1. Superfilter nanomask to protect from MERS, SARS viruses

Superfilter nanomask to protect from MERS, SARS viruses

Scientists have invented a novel nanomask that can filter incredibly tiny particles such as air pollutants as well as seriously damaging MERS and SARS viruses.

By: | Beijing | Published: June 9, 2016 5:08 PM
Layering the nanofibres provides a large surface area, enhancing the natural movement of particles and their interception by the fibres. (Reuters) Layering the nanofibres provides a large surface area, enhancing the natural movement of particles and their interception by the fibres. (Reuters)

Scientists have invented a novel nanomask that can filter incredibly tiny particles such as air pollutants as well as seriously damaging MERS and SARS viruses.

The mask, developed by Wallace Leung of The Hong Kong Polytechnic University, is made out of multiple layers of different types of nanofibres, which filter nanosized particles.

It also allows users to breathe comfortably since air flows freely through the multiple layers without much resistance.
Conventional masks made from microfibres cannot effectively filter nanosized particles such as the influenza A virus, or the more seriously damaging Middle East respiratory syndrome (MERS) and severe acute respiratory syndrome (SARS) viruses, which can cause serious infections, illness and even death.

Many Asian countries also deal with serious airborne particles from pollution and forest fires, which are too small to be filtered by conventional microfibre masks.

The influenza A, SARS and MERS viruses range in size from about 80 to 140 nanometres (nm) in diameter.
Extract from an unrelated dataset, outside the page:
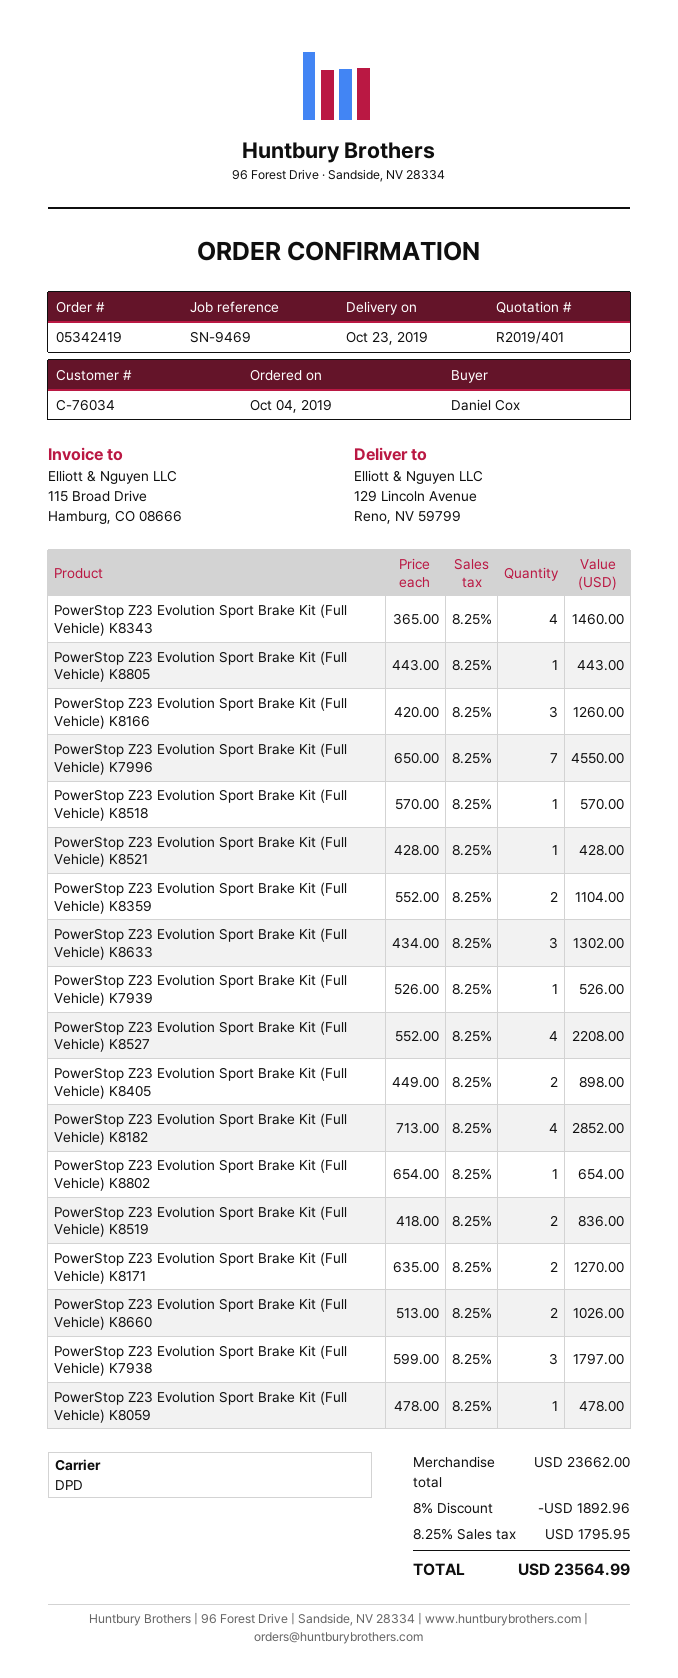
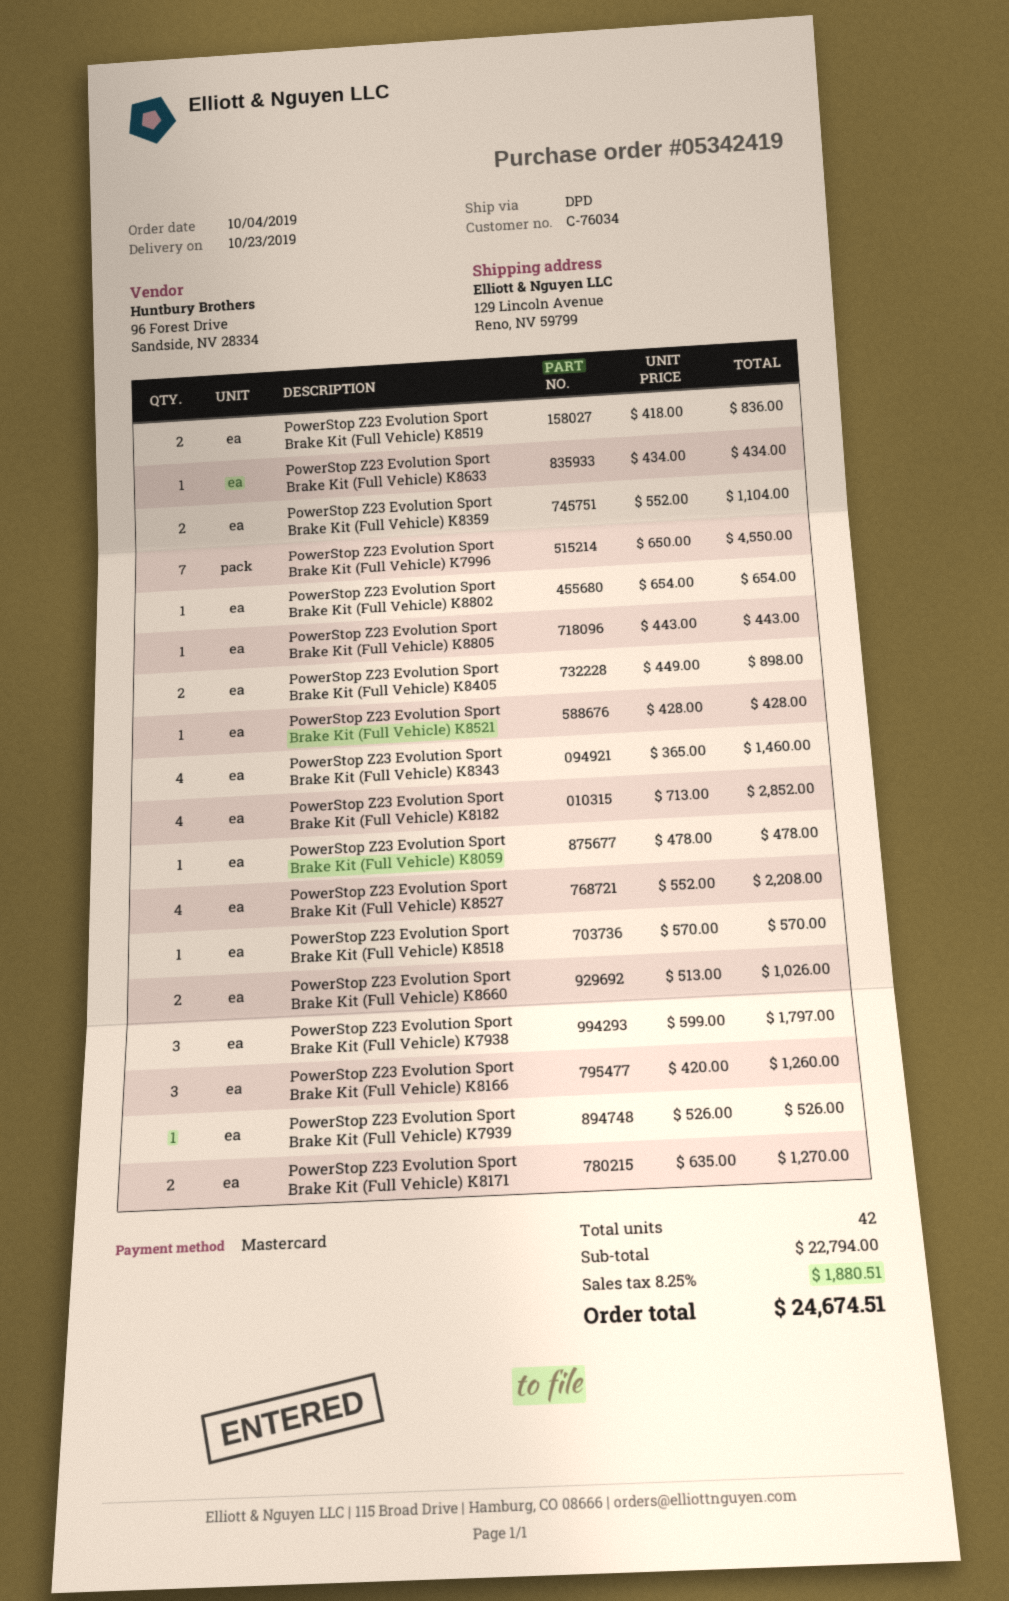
PowerStop Z23 Evolution Sport Brake Kit (Full Vehicle) K8633: 3 x 434.00 = 1302.00 -> 1 x 434.00 = 434.00
subtotal: 23662.00 -> 22794.00
discount: 8% = 1892.96 -> none
tax: 8.25% = 1795.95 -> 8.25% = 1880.51
total: 23564.99 -> 24674.51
Ultrafine particulate matter suspended in the air originates from combustion and ranges from 10 to 100nm in size.

When these particles gather, they form larger particles several hundreds of nanometres in size and reflect visible light. This is what we know as “smog.”

In comparison, the diameter of a human hair is about 100 microns or 100,000nm.

Different types of nanofibres can be used in some layers of the mask to provide additional functions.

For example, incorporating a layer of titanium dioxide and other semiconductor composite nanofibres in the mask converts pollutant gases, such as nitrous oxide, to harmless substances when the fibres are exposed to visible light, even under room light conditions.

Also, incorporating chitosan nanofibres in the mask can provide antibacterial functions when the fibres become wet from sweat, for example.

Leung has also adapted the nanofibre filter for use in airplane and vehicle cabin ventilation systems.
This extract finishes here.